In recent years, some towns have changed their ordinances to limit pesticide and fertilizer use on public and private lawns, said Fish. Change has come about largely because of citizen involvement.
Upon joining Brunswick’s conservation board, Laura Moon learned that the city’s aquifer lay directly under its athletic fields. While city ordinances banned pesticide applications by private landowners in the aquifer zone, Moon said the city routinely treated the playing fields with pesticides.
“And the soil is pretty sandy,” she said. “Four feet down and you can hit water.”
After city officials refused to stop treating the fields, Moon and others collected more than 700 signatures asking for the practice to be stopped, even if alternatives were initially more expensive.
Moon and her group went further than just pointing fingers, though.
“We had to find a solution,” she said.
The group brought in officials from Marblehead, Massachusetts, a town with ordinances that call for exclusive organic lawn care. Marblehead officials gave lectures on organic lawn care practices that can eliminate the need for pesticides, such as regularly testing the soil for pH balance and aerating the soil for weed control.
City officials eventually acquiesced and currently Brunswick is one of the only Maine towns with its own composting equipment.
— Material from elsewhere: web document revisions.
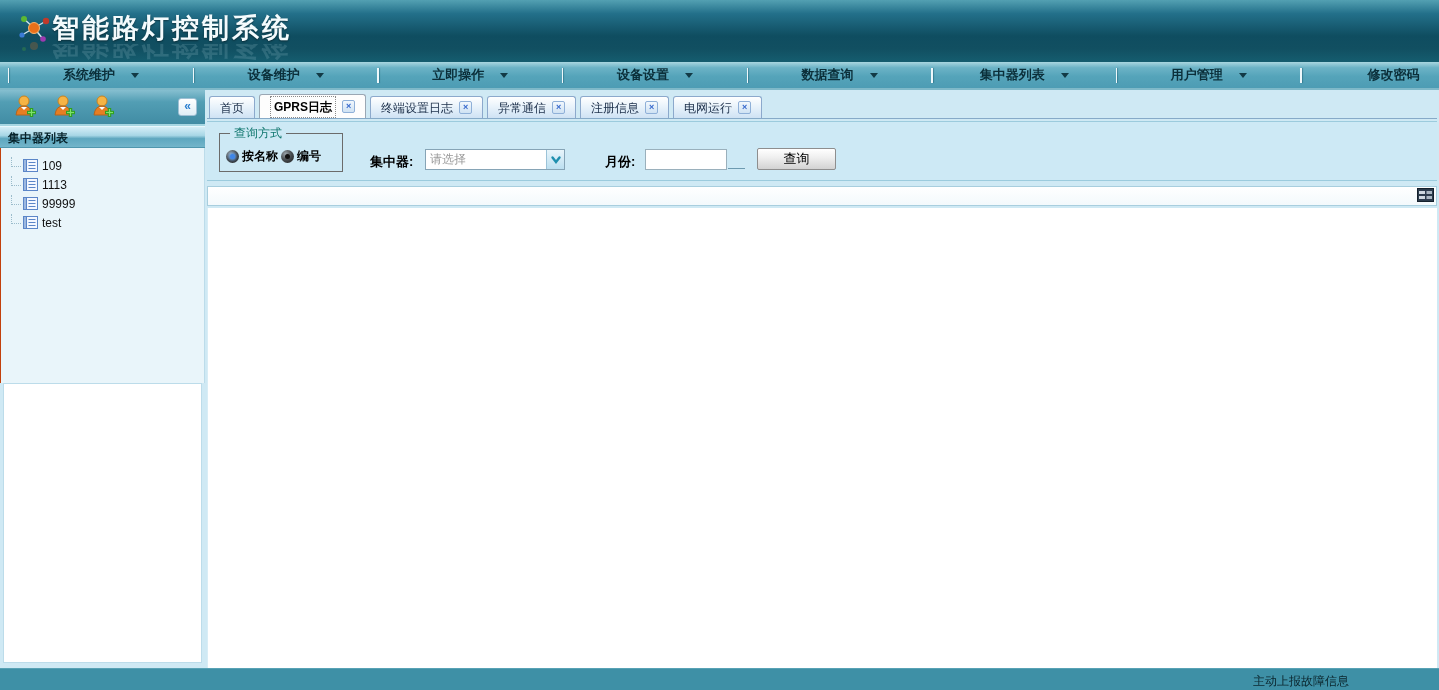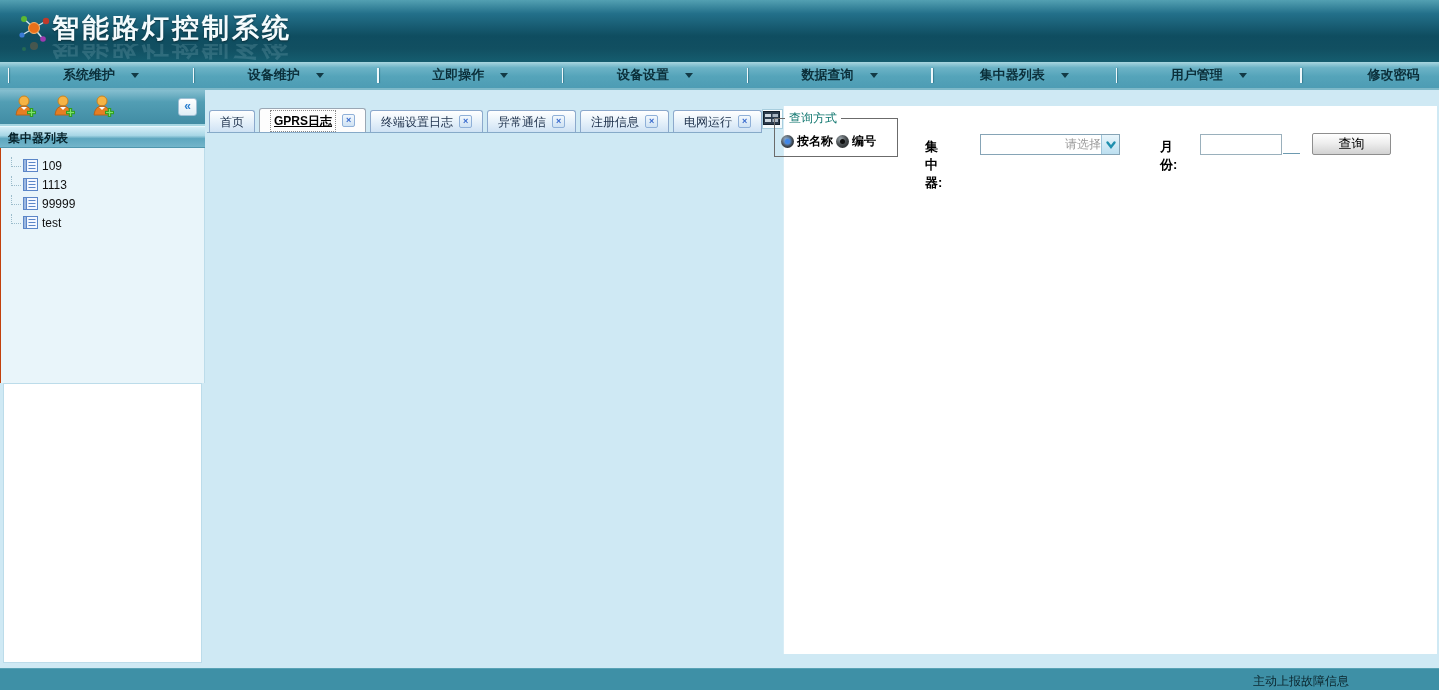"首页" .content { flex-direction: row -> column; padding: 14px 2px -> 0 2px }
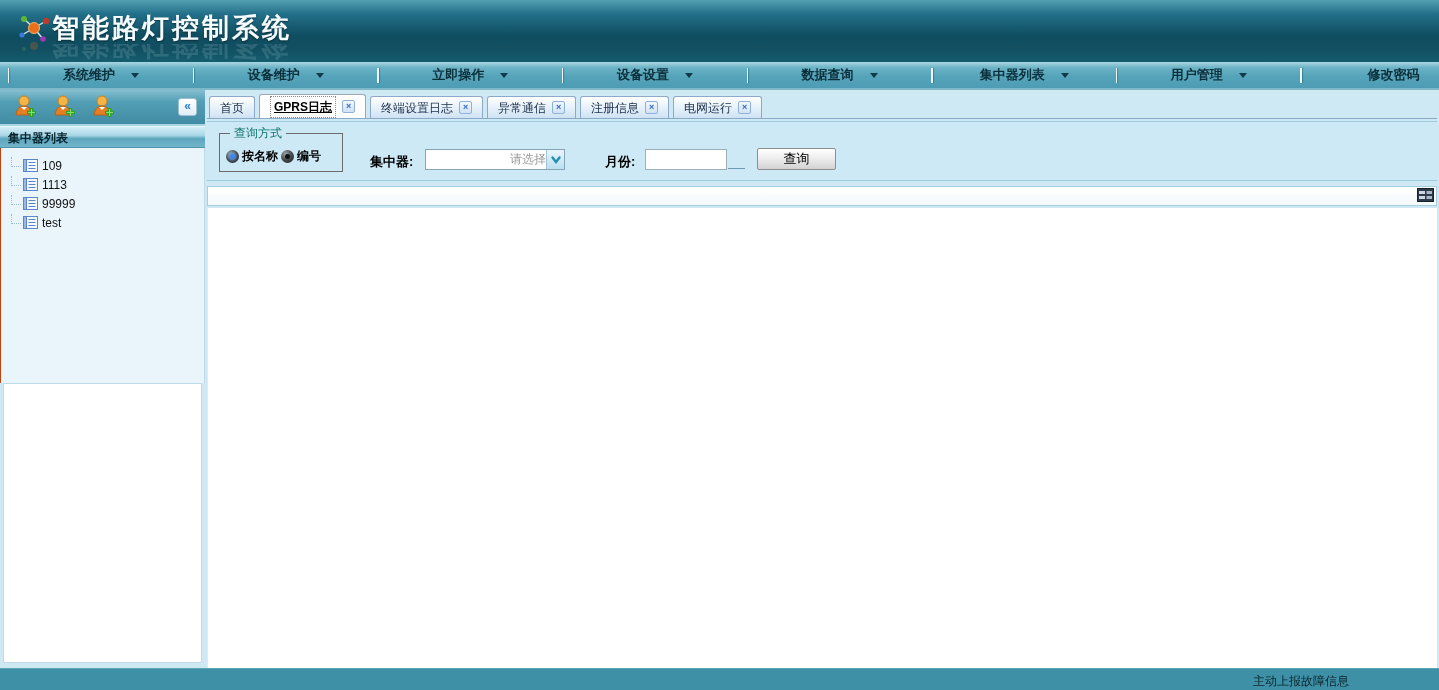"GPRS日志" .tab.active .tab-label { text-decoration: underline -> none }
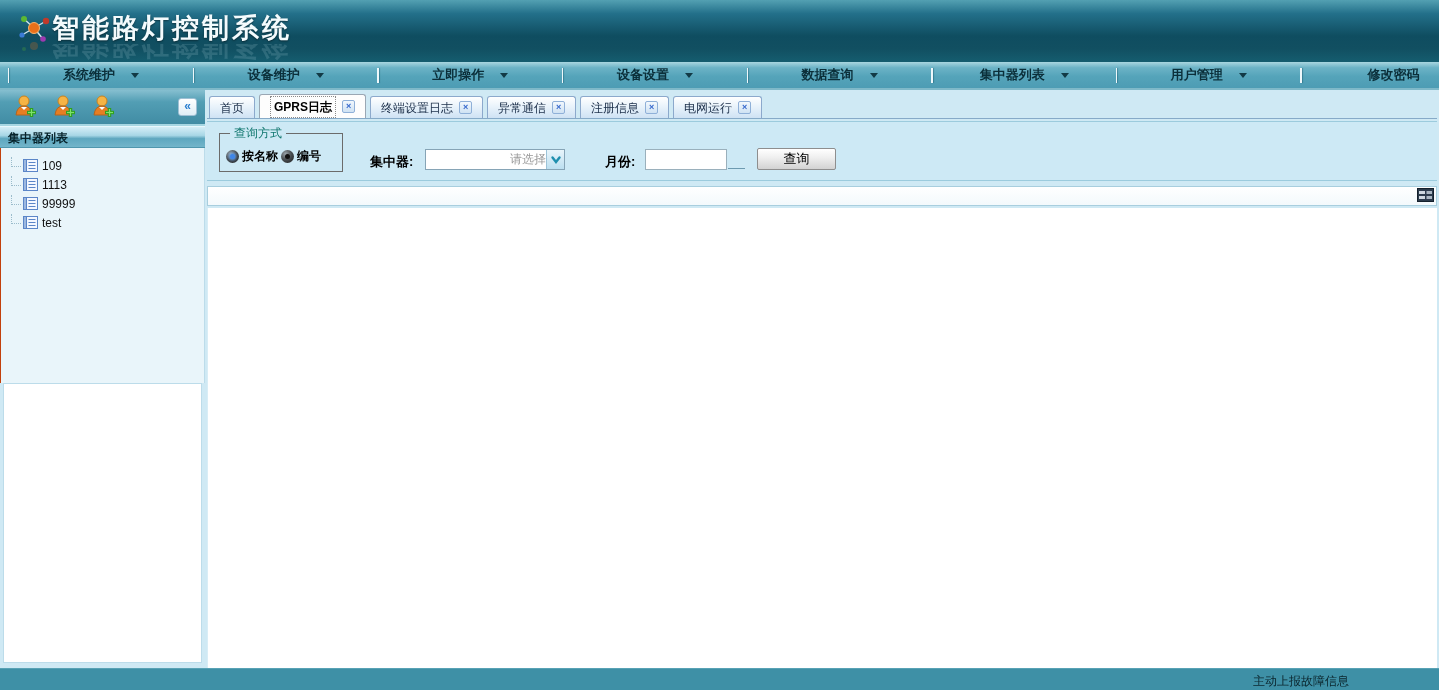"请选择" .combo { text-align: right -> none }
The city’s playing fields are now organically-treated.
“They are in really nice shape, and one of them is just gorgeous,” said Moon.
Moon and others have also put a measure on the local election ballot calling for a ban of sewage sludge in lawn care.
Fish said similar groups are either forming or working with town officials in several towns along the coast, including Mount Desert, Lewiston, and Auburn. The city of Portland recently gave the Pesticides Control Board a 2.5-acre parcel of land to demonstrate organic integrated lawn care practices. The board must still raise the funds to begin work on the parcel.
In some cities, the organic lawn care revolution is taking place within sight of City Hall. For the past 14 years, Ellsworth Public Library custodian Edmund Murray has chosen not to use chemicals to treat library lawns. The library is just across the street from the chemically-treated lawn at City Hall.
“Our grass is green, theirs is too,” Murray said.
There is a little more crabgrass on the library lawn, but it’s always green and healthy. For lawn care, Murray said all he does is apply lime once a year and mow regularly.
He said library patrons overwhelmingly are in favor of organic lawn care.
“It’s okay with me,” Murray said. “We don’t have to pay for pesticides and everybody likes us for not using them.”